How would that work? She knew that people flushed when they were nervous, so there were temperature changes. A person’s skin also carried an electrical charge; that was how a computer touch pad worked, by sensing the electrical gradient. That was why a fingertip worked but a pencil, which carried no charge, wouldn’t.

Yeager might’ve had a natural-born knack to begin with. He was a pastor, after all. She remembered the sign for Harvest Church: TRUST IN THE HEALING HAND OF GOD. Maybe not far from the truth: Yeager might not heal, but perhaps he could feel—an innate ability augmented by the Zap. But why Yeager and not all the other people who’d survived, some of whom were very old indeed?

Why her?

“A penny for your thoughts,” Yeager said. He smiled his vulture’s grin, but his grip did not change.

“My father always said they weren’t worth that much.” It was all right to mention her father, she decided; all parents were dead, pretty much, so that made her no different from anyone else. And if she could steer the conversation …

To Yeager’s immediate right, Ernst—Peter’s grandfather? Great-grandfather?—said, “What did your father do?”

“He was a cop.”

“Ah.” This seemed to please Prigge, the other bookend. He actually rubbed the knobbed twigs of his hands together. “A man who knew good from evil.”

She had never heard her father refer to any of the drunks or wife-beaters or scammers as evil, but she said, “Yes, sir. I guess so.”

“Well, that is also what we do here. Tell me”—Yeager cocked his head—“why do the dogs favor you? Why do they … recognize you?”

“I don’t know,” she said truthfully. “I’m not a dog.”

“But you must have an idea,” Ernst said.

She nodded. “Probably the same way I recognize them.” But not Reverend Yeager or Jess—and why is that?

“And that is?” Yeager asked.

She decided to chance it. “I guess the same way you’re able to tell things.”
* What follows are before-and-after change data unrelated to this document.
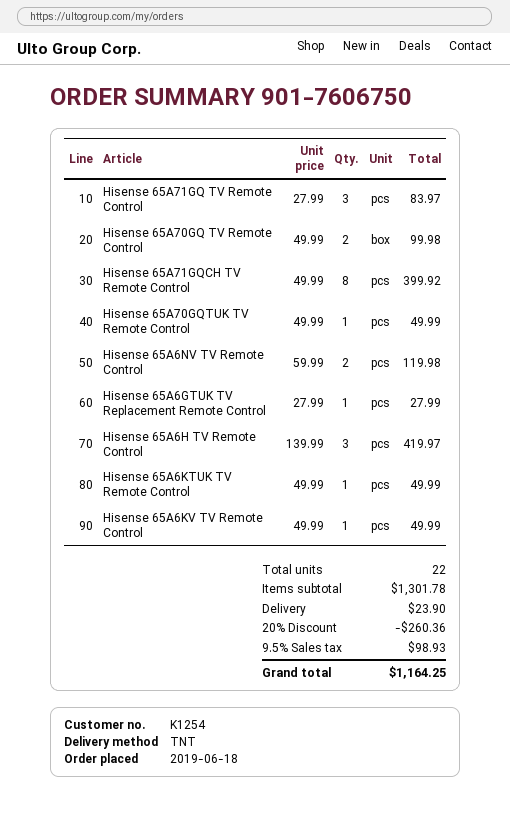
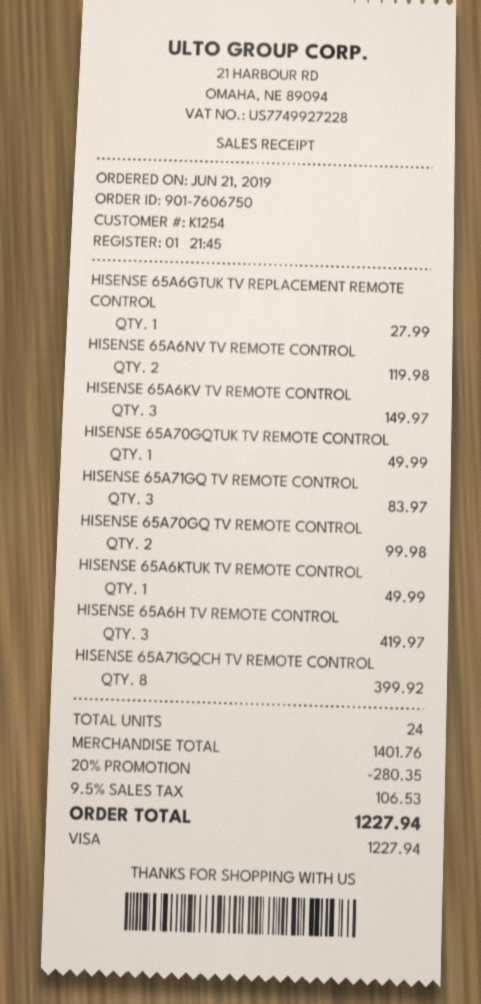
order date: 2019-06-18 -> 2019-06-21
Hisense 65A6KV TV Remote Control: 1 for 49.99 -> 3 for 149.97
total quantity: 22 -> 24
subtotal: 1301.78 -> 1401.76
discount: 20% = 260.36 -> 20% = 280.35
shipping: 23.90 -> none
tax: 9.5% = 98.93 -> 9.5% = 106.53
total: 1164.25 -> 1227.94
She heard Ernst’s sudden, involuntary inhale. Yeager’s vulture-eyes slitted. “Meaning?” Yeager asked.

She’d guessed right; she had him, and there was just the smallest crack in his blankness, that cloudy glass: something very wet and a little metallic, an odor that reminded her of the day the dogs had nearly killed her and Ellie.

Water? A river? No, that’s not quite it. More like … rain.

Rain? She remembered the day this had all begun, and those storm clouds to the southwest and the gray slashes that looked like rain.

Is that why he smells like wet glass? Because he was by a window, watching the rain when it happened?

“Meaning?” Yeager repeated.

She felt the intensity of the other men’s gazes burning holes into her brain, but she did not allow her eyes to wander. “Meaning you can tell if what I’m saying is true because you feel it, literally, through your hands.”

A beat. No one spoke. Yeager’s eyes raked her face and then he abruptly let go of her hands. His gaze clicked to a point over her shoulder. “Matt, wait outside a moment, will you?”

She’d completely forgotten Kincaid was there. “Uh,” Kincaid said, clearly surprised. “Okay.”